Exercise details:
Write the data out in full and word for word. Do not include images.

Source material:
▶

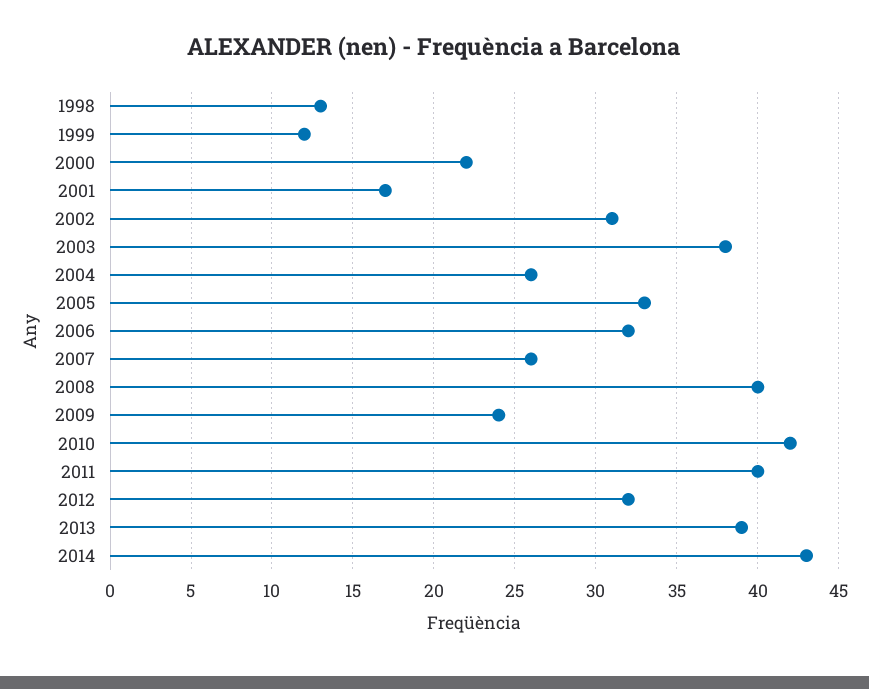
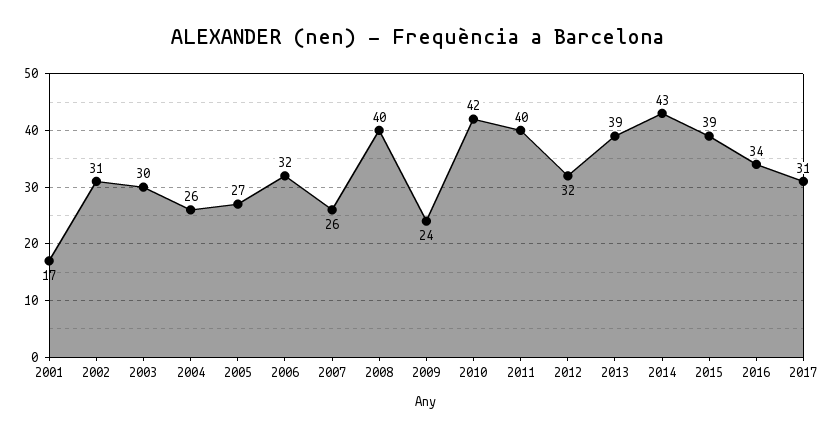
1998: 13 -> none
1999: 12 -> none
2000: 22 -> none
2003: 38 -> 30
2005: 33 -> 27
2015: none -> 39
2016: none -> 34
2017: none -> 31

◀

Task response:
1998: 13 -> none
1999: 12 -> none
2000: 22 -> none
2003: 38 -> 30
2005: 33 -> 27
2015: none -> 39
2016: none -> 34
2017: none -> 31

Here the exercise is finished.